U.S. Sen. Barbara Boxer, D-Calif., says she’ll introduce a pair of bills tomorrow that she says will protect children from abuse by strengthening federal and state reporting requirements so abuse is reported to local law enforcement or a child protective agency.

“To protect our children from violence and abuse, anyone who sees or knows about a crime against a child must report it to local authorities. Right now, the federal government and 32 states have no such requirement in law,” Boxer said in her news release.

Boxer’s bills – the State Child Protection Act and the Federal Child Protection Act –require that anyone who witnesses or has reasonable suspicion of a crime against a child must report it to local law enforcement or a child protective agency. Under the State Child Protection Act, states that fail to comply would lose some of their federal justice assistance grants. The Federal Child Protection Act would require all persons on federal property to report child abuse.

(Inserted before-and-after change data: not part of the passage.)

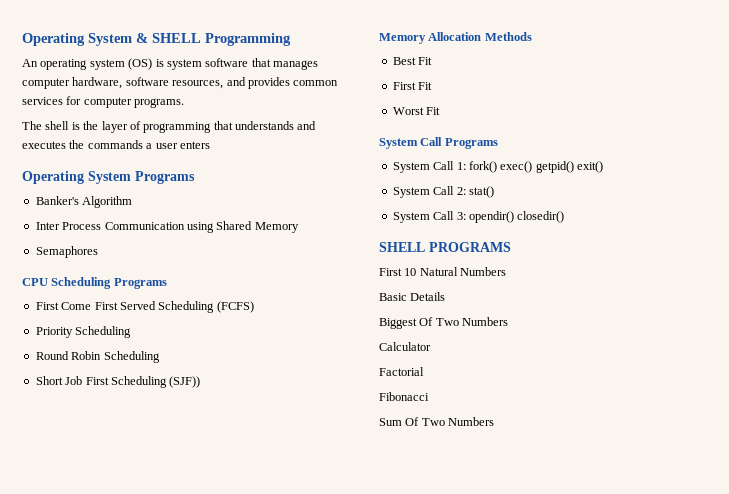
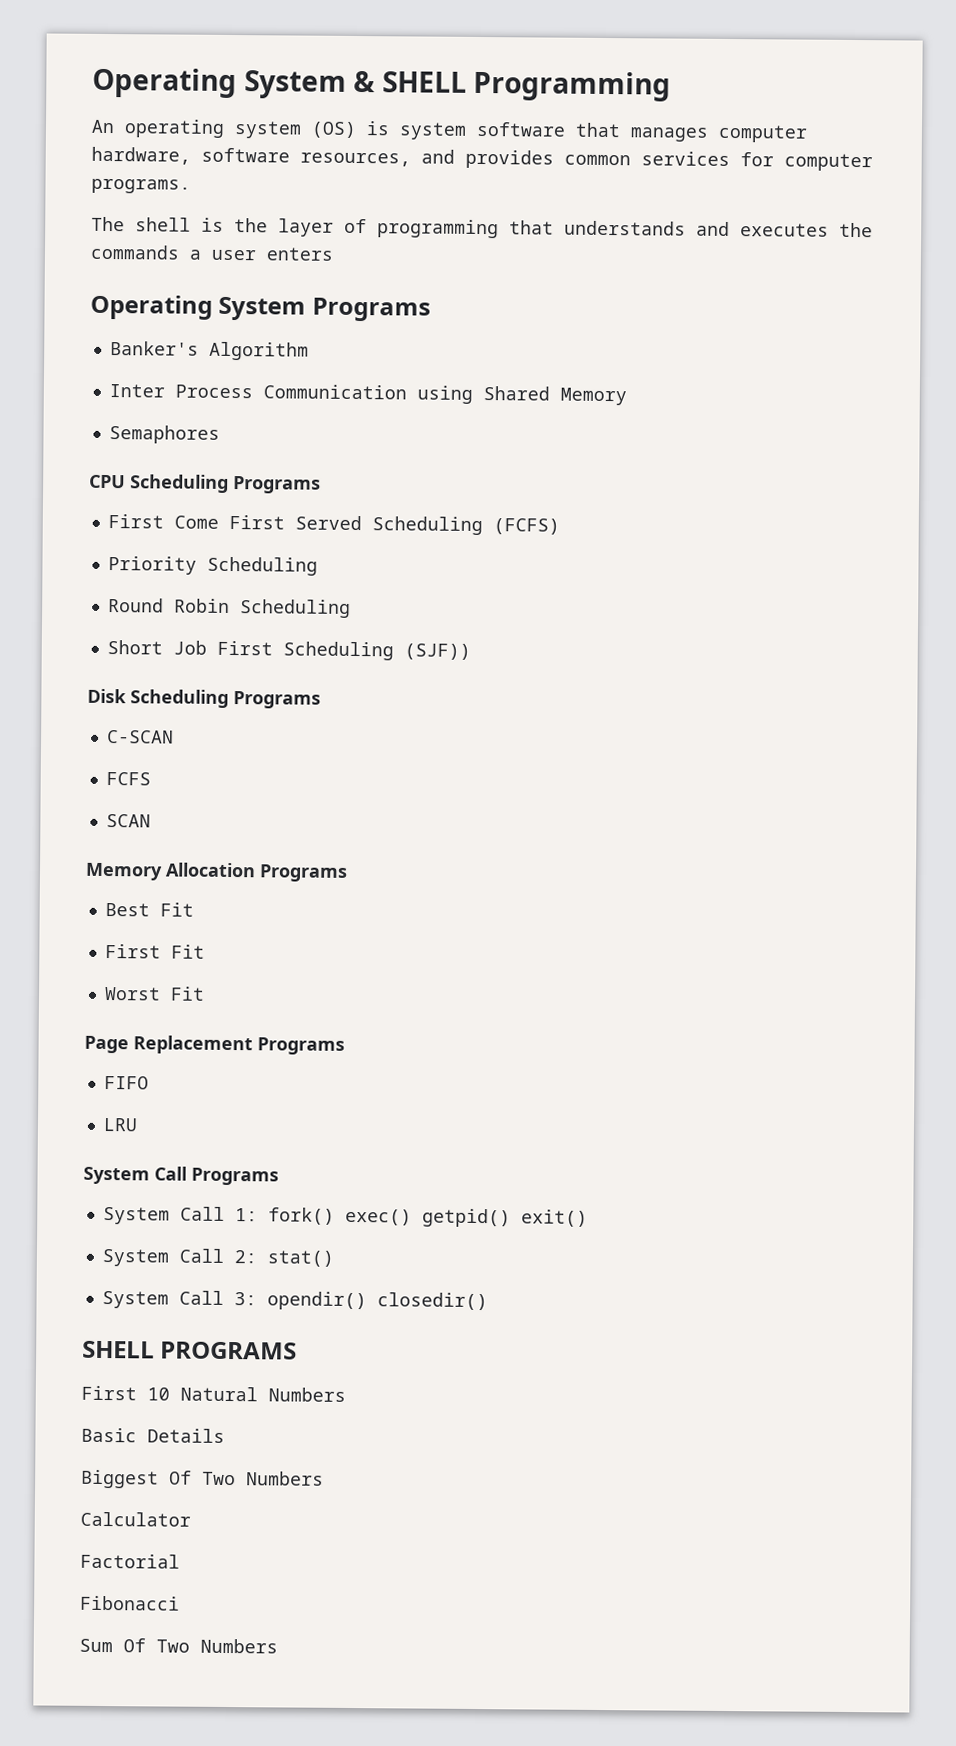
(201, 382) none -> [87,688,321,709] [106,730,174,744] [105,772,151,786] [105,814,151,828] // Disk Scheduling Programs // C-SCAN // FCFS // SCAN
[484,32,532,41] Methods -> [259,864,348,882] Programs
(441, 111) none -> [84,1035,345,1055] [103,1075,149,1090] [102,1117,138,1132] // Page Replacement Programs // FIFO // LRU

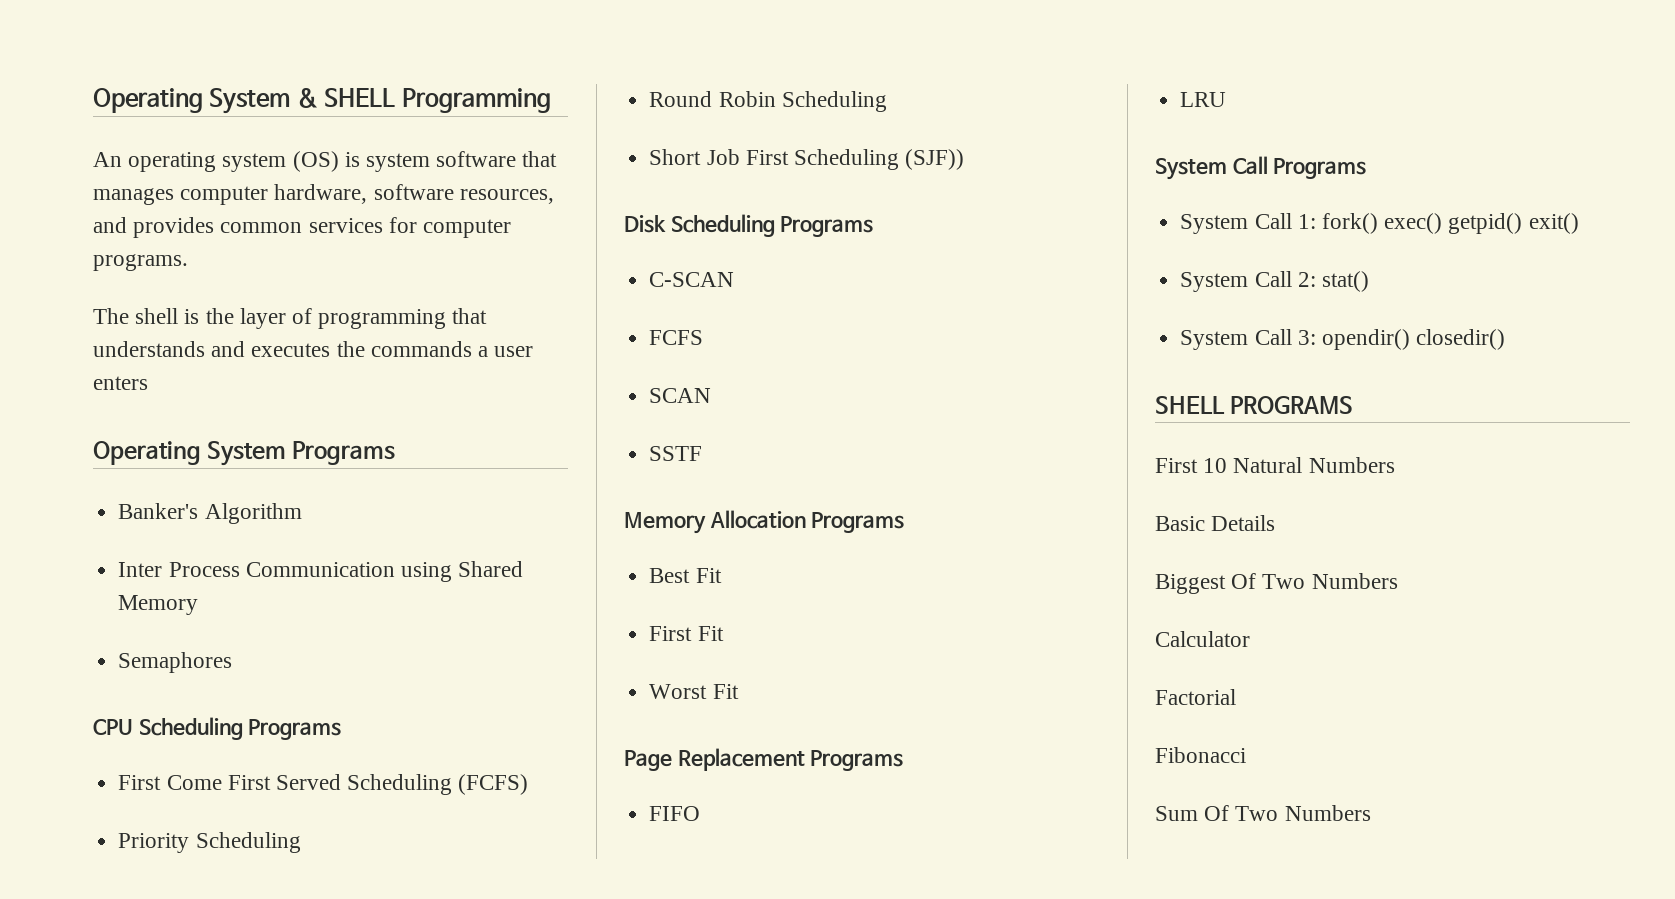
(151, 821) none -> [649,446,703,461] // SSTF

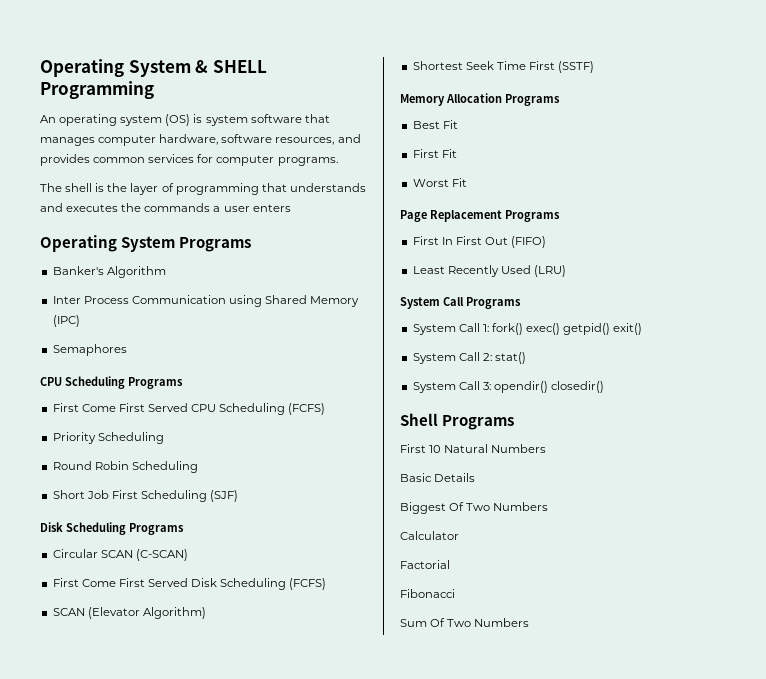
(199, 605) none -> [52,315,80,327] (IPC)
(341, 782) none -> [191,404,217,412] CPU
[905,149,965,170] (SJF)) -> [210,490,239,502] (SJF)
[649,272,735,287] [649,330,704,345] [649,388,712,403] [649,446,703,461] C-SCAN // FCFS // SCAN // SSTF -> [52,549,188,561] [52,578,327,590] [52,607,206,619] [412,61,595,73] Circular SCAN (C-SCAN) // First Come First Served Disk Scheduling (FCFS) // SCAN (Elevator Algorithm) // Shortest Seek Time First (SSTF)
[649,806,701,821] [1180,92,1227,107] FIFO // LRU -> [412,236,547,248] [412,265,566,277] First In First Out (FIFO) // Least Recently Used (LRU)
[1155,396,1354,414] SHELL PROGRAMS -> [400,413,515,430] Shell Programs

California does not have comprehensive reporting requirements for child abuse, Boxer noted.

McQueary, a Penn State assistant football coach, apparently did not contact police after witnessing the alleged rape of a 10-year-old boy by assistant coach Jerry Sandusky in an athletic facility shower in 2002.

UPDATE @ 3:48 P.M.: U.S. Sen. Bob Casey, D-Pa., today introduced a similar bill requiring all states to pass and enforce a law requiring all adults to report instances of known or suspected child abuse; Boxer is the bill’s co-sponsor. The main difference between Boxer’s bill and Casey’s bill is the specific funding the federal government would withhold from states that don’t comply: Boxer’s threatens to revoke part of a state’s Byrne Justice Assistance Grant funding from the Justice Department, while Casey’s would hold back funding through the Child Abuse Prevention and Treatment Act administered by the Health and Human Services Department.

Josh Richman

Josh Richman covers state and national politics for the Bay Area News Group. A New York City native, he earned a bachelor’s degree in journalism from the University of Missouri and reported for the Express-Times of Easton, Pa. for five years before coming to the Oakland Tribune and ANG Newspapers in 1997. He is a frequent guest on KQED Channel 9’s “This Week in Northern California;” a proud father; an Eagle Scout; a somewhat skilled player of low-stakes poker; a rather good cook; a firm believer in the use of semicolons; and an unabashed political junkie who will never, EVER seek elected office.

  • RR, Senile Columnist

    This ill-advised piece of grandstanding will do next to nothing in protecting minors and quite possibly do a lot to enliven child-custody disputes. Legislation ripped from the headlines reflects no credit on the world’s greatest deliberative body.

  • Elwood

    If the US Senate is the “world’s greatest deliberative body” I’d hate to see whatever is second greatest.

  • Vickie Van Scyoc

    Thank goodness for some steps forward, this is so horrible, poor kids.

  • Roberta Fitzpatrick

    California (Section 3027 of the Family Code) legally sanctions child abuse by exempting judges from investigating when child abuse is alleged or known in a child custody dispute. Will these bills require judges in California to initiate an investigation when child abuse is alleged or known in a family law matter? If judges are not required to investigate and examine evidence the law will just be another collection of empty words.